Faith In Focus

Odd Faith

By Joshua Rutledge, September 20, 2022

Training up a Remnant to Follow Christ in a Confused World

“You shall know the truth, and the truth shall make you odd.” 

No one knows who first said that, but this is not a new revelation. Jesus warned his disciples to expect opposition from the world. To be a Christian, no matter the context, is “odd.”

Our Campus Community series this fall is called “Odd Faith,” and our aim is to show students that keeping the faith means coming to terms with being odd.

This is easier said than done. Over the last decade, the Barna Group has surveyed 18-to-29-year-olds who grew up Christian. Although 70 percent still claim to be Christian, close to two-thirds have left the church, and 20 percent have left the faith entirely. Only 10 percent make up what Barna terms “resilient disciples.”

Joshua Rutledge speaks at a Campus Community during this semester.

Why this trend? There are many reasons, but one is illustrated by former Christian musician Jon Steingard (of Hawk Nelson), who announced last year, “I no longer believe in God.” He compared the Christian faith to a sweater, and his deconversion as pulling on the thread. He said he eventually realized he could account for his life without needing God for any of it. “The sun is shining. It is a beautiful day. No sweater needed,” he wrote.

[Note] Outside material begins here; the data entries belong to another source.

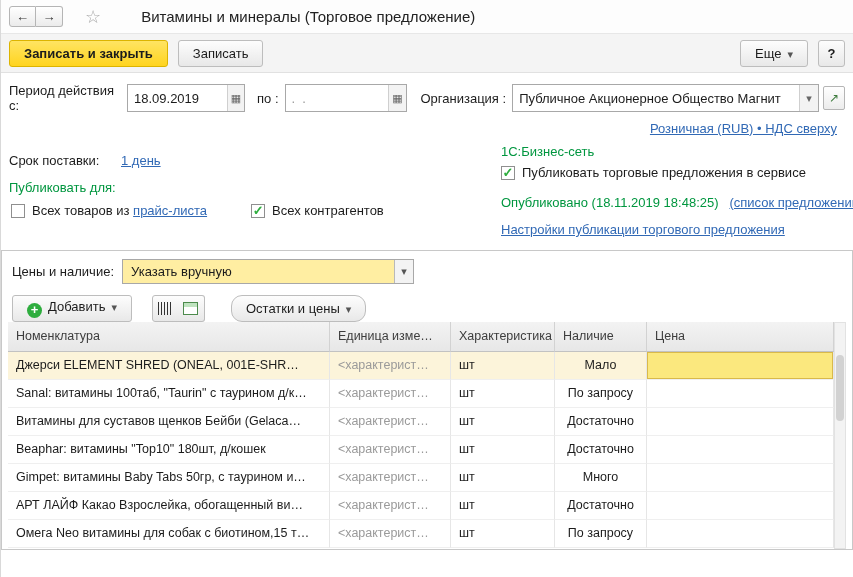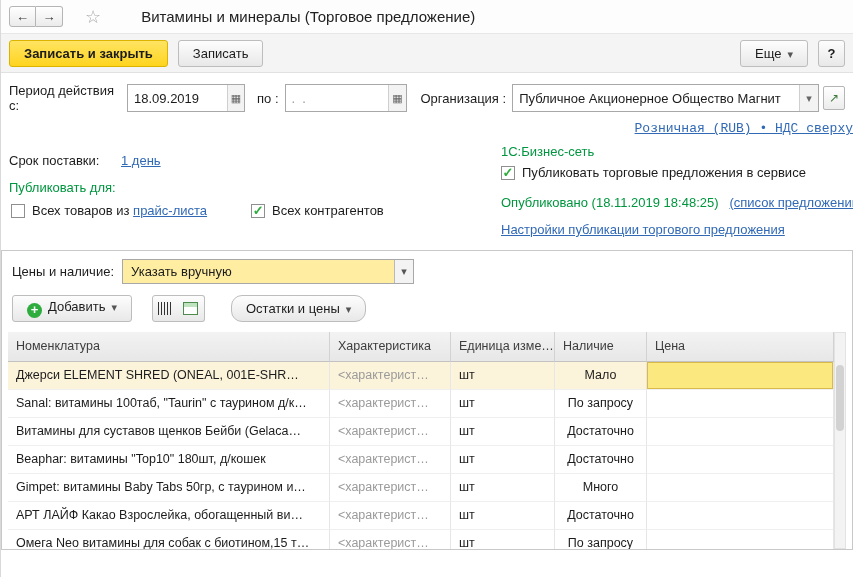"Розничная (RUB) • НДС сверху" .pricing-link { font-family: Liberation Mono, monospace -> none; right: 0 -> 16px }
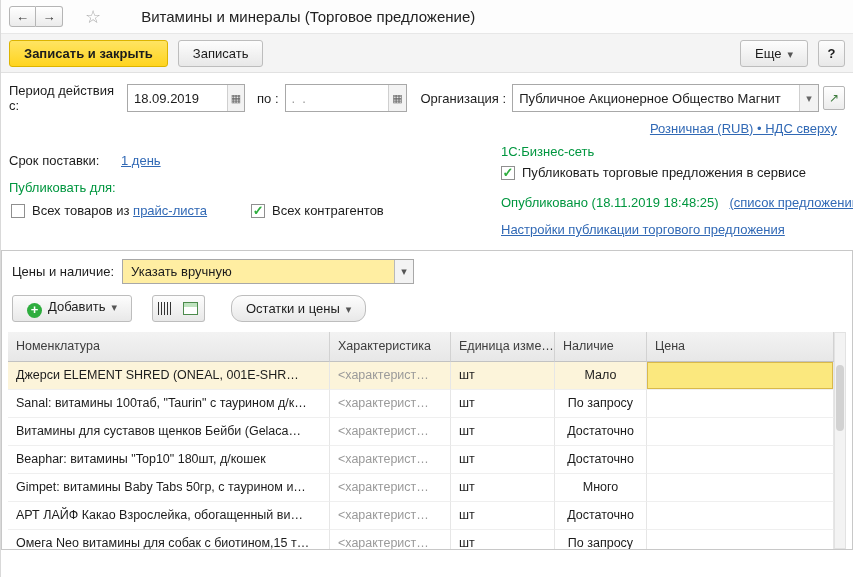"Номенклатура" .table-wrap { margin-top: 10px -> none }
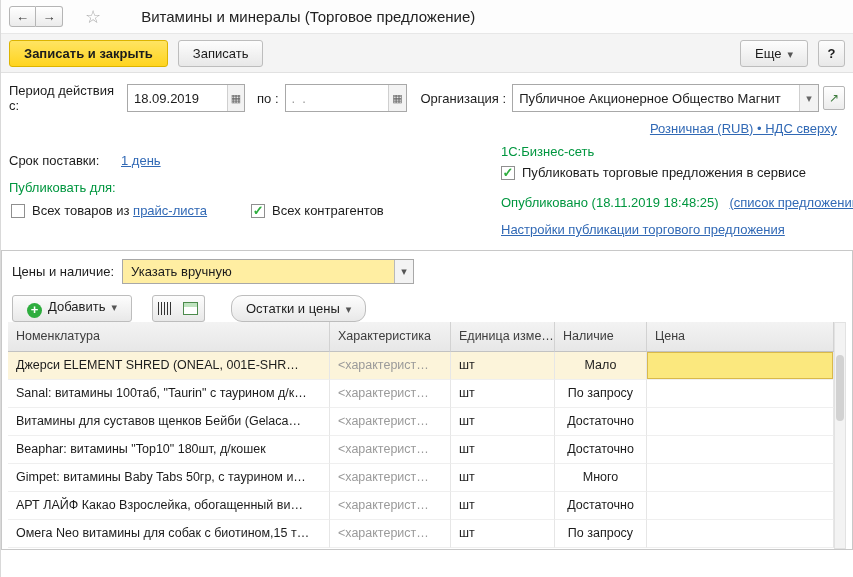"Характеристика" div.th { order: before "Единица изме…" -> after "Единица изме…" }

The reason many young people leave the faith is not because they encounter non-Christians in the world who are wildly different from them. Rather, they often care about many of the same issues and often share the same interests and hobbies. 

A key difference, of course, is that the non-Christians will not go to church on Sunday. They might go to brunch instead. 

This realization startles many Christian young people who are unprepared for it. They go out expecting a battle with non-Christians and instead are greeted with, “Want to grab brunch?” The invitation feels completely reasonable, and, in contrast, the Christian faith over time starts to feel … unnecessary. It feels like a sweater you thought you needed but apparently did not. This is why those who have left the faith often talk about now living in “the real world.” They have determined that faith is something believed in spite of what is real. 

But odd faith is not irrational faith. 

The oddity of the Christian faith is not that it offers an escape from the otherwise real world but instead offers new eyes to see the world rightly. Yes, it is a fallen world, but it is one in which the Creator has entered and proclaimed that the “Kingdom of God is near,” and now through Christ every person is invited to become who they were created to be — children of God, called to live forever in Him. 

The problem is that in imagining a reality without God, reality is reduced to something far too small.

C.S. Lewis wrote that a sinful human is “like an ignorant child who wants to go on making mud pies in a slum because he cannot imagine what is meant by the offer of a holiday at the sea.” This holiday at sea is not some alternative reality. It is reality, and faith is the means to see it.

If a new generation of Christians is to keep the faith, it must understand that the real temptation of the world is to nod along lazily with everyone else. Odd faith refuses to reduce life down to such an insignificant “normal,” but instead holds fast to the truth that, “eye has not seen, nor ear heard, nor have entered into the heart of man the things which God has prepared for those who love Him.”   


As Vice President of Spiritual Development, Rutledge oversees the LU Send, LU Serve, LU Stages, LU Shepherd, and Liberty Worship Collective departments. Along with a team of other pastoral leaders on campus, he regularly delivers the message at Campus Community. He has been with Liberty for seven years and has a passion to strengthen the theological foundation of the student body.